Lograr el calor adecuado: La verdad sobre el diseño de las lámparas IR
Las lámparas IR estándar son, en realidad, una especie de apuesta arriesgada. Ofrecen un perfil de calor genérico que funciona “bastante bien” para la mayoría de los casos, pero si se trata de desarrollar nuevos tipos de vidrio, “bastante bien” puede ser motivo de desastre.
Cuando se trabaja con nuevas composiciones de vidrio, uno está caminando por un camino muy delicado. Unos pocos grados de diferencia en la superficie pueden marcar la diferencia entre un producto perfectamente curado y uno que se rompe en mil pedazos. Por eso no nos limitamos a pensar en el tamaño de la lámpara; también consideramos exactamente dónde se concentra el calor.
Solucionando el problema de los “puntos calientes”
Si has utilizado lámparas comerciales, sabrás que el centro está extremadamente caliente, mientras que los extremos están moderadamente calientes. Es frustrante.
Lo resolvemos seleccionando cuidadosamente cómo se enrolla el filamento y qué tipo de tapas cerámicas se utilizan. Al ajustar el espaciado entre los turns del filamento, podemos lograr que la curva de calor sea más uniforme o crear un gradiente específico.
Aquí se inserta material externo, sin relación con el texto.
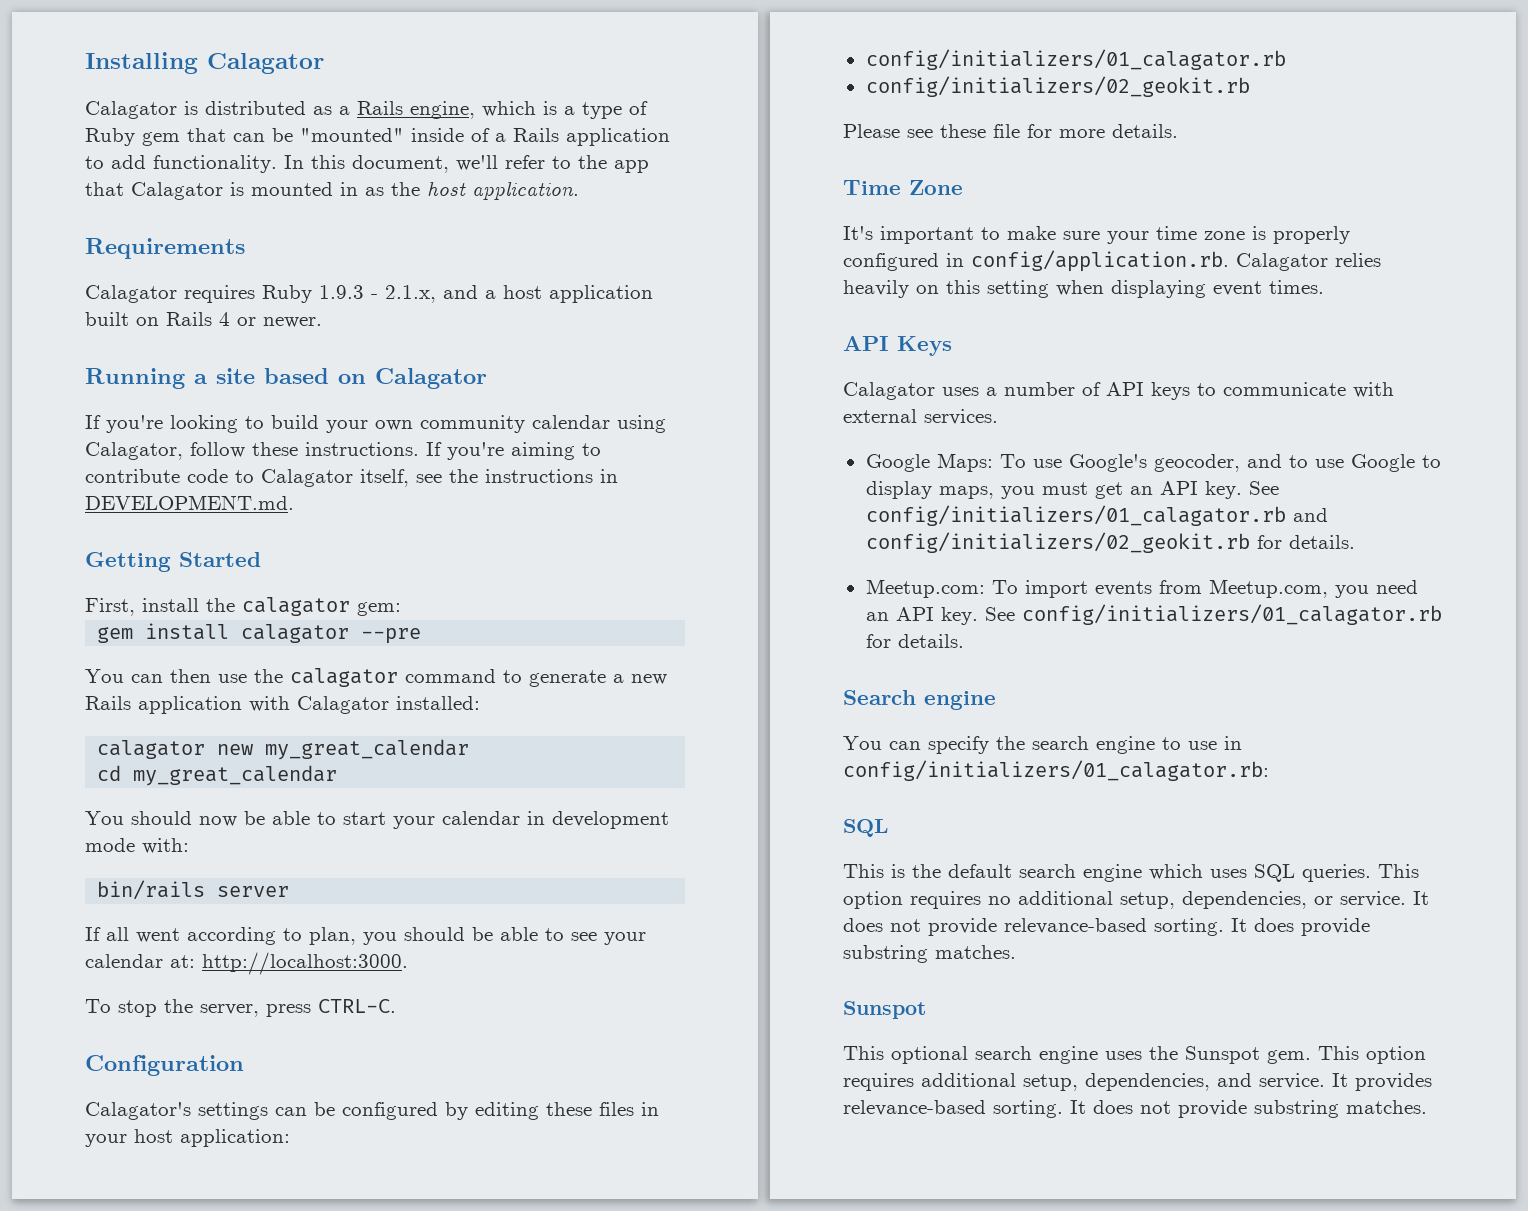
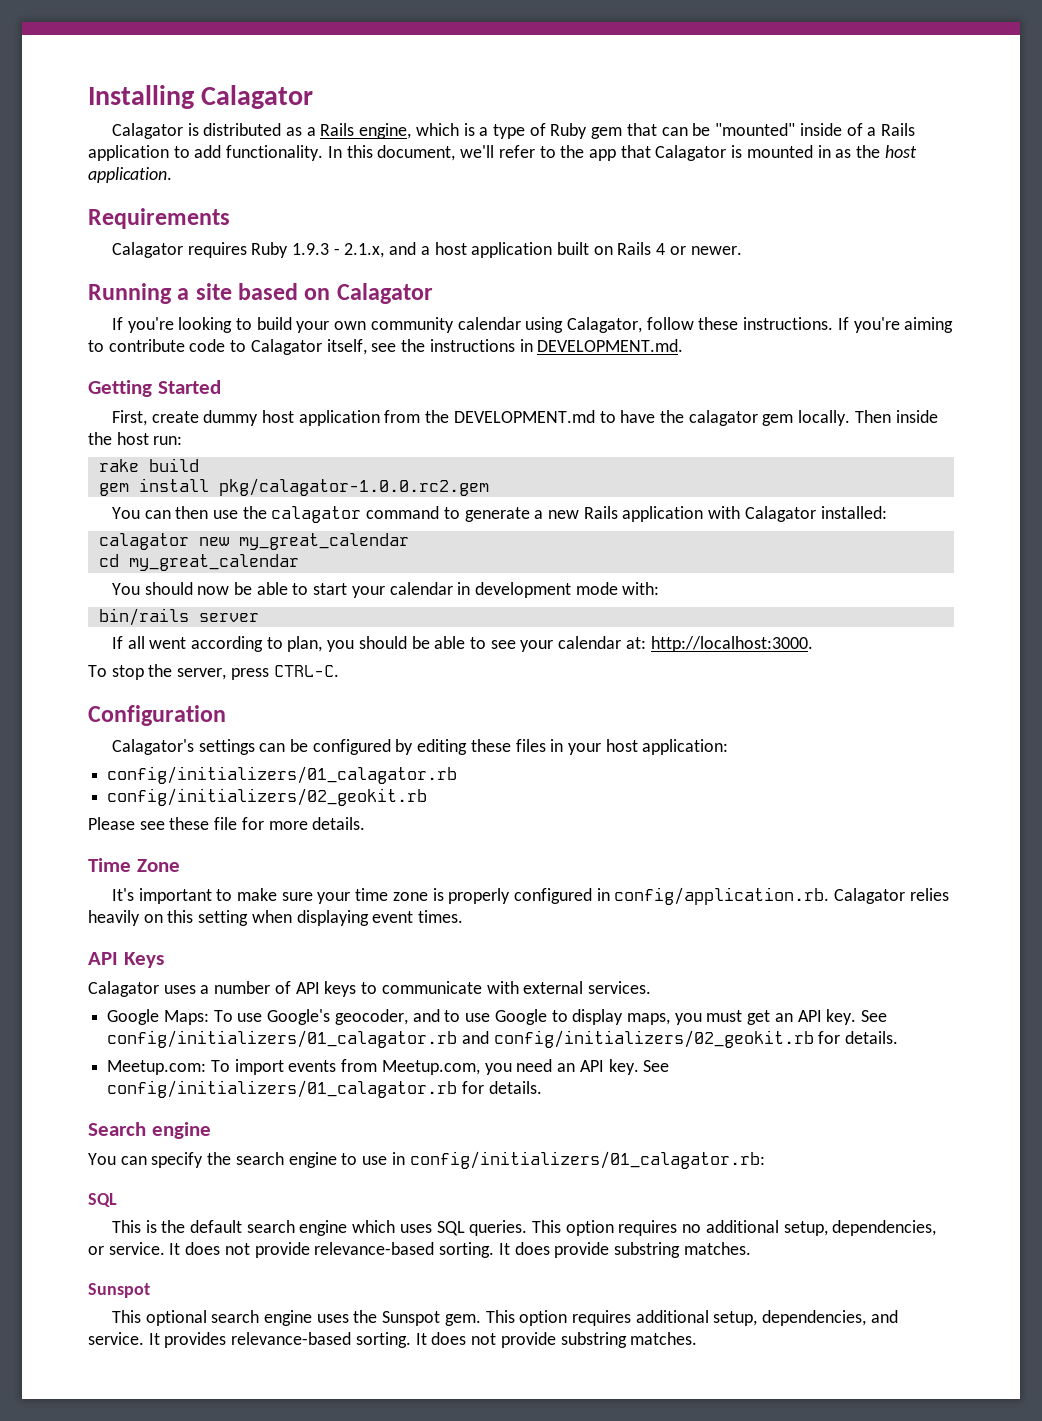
[142,597,401,616] install the calagator gem: -> [151,410,938,426] [88,432,183,445] [98,458,199,472] create dummy host application from the DEVELOPMENT.md to have the calagator gem locally. Then inside the host run: // rake build
[241,624,422,644] calagator --pre -> [218,478,489,496] pkg/calagator-1.0.0.rc2.gem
Tú nos dices cuántos vatios por centímetro necesitas, y nosotros nos encargamos de ello.
Es un gran alivio poder simular un choque térmico preciso o un ciclo de recocido lento, sin tener que confiar únicamente en la suerte.
El héroe oculto: Las tapas cerámicas
Las tapas cerámicas son donde la electricidad se transforma en calor. Utilizamos cerámicas de alúmina de alta pureza, ya que son resistentes. Evitan los arcos eléctricos y impiden que el calor se escape por las juntas. En resumen, mantienen el calor dentro del envoltorio de cuarzo, donde pertenece, y lejos de los cables, donde no debería estar. Además, estas tapas pueden soportar grandes presiones. Ya sea que trabajes en condiciones de vacío extremo o con sustancias químicas agresivas en el laboratorio, estas tapas siguen funcionando bien.
El equilibrio necesario (porque siempre hay uno)
El problema es que aplicar una gran cantidad de potencia en un espacio pequeño es como usar una espada de doble filo. Claro, se acelera el proceso de trabajo. Pero eso supone una gran carga para el tubo de cuarzo. Si se utiliza una densidad de potencia excesiva, hay que asegurarse de que el sistema de enfriamiento pueda manejarla. Si no se cuenta con un buen flujo de aire o refrigeración por agua, el filamento se quemará mucho antes de lo esperado.
Te daremos los números y parámetros necesarios. Tú decides cómo debe ser el mapa térmico. ¡Se acabaron las conjeturas en tu investigación!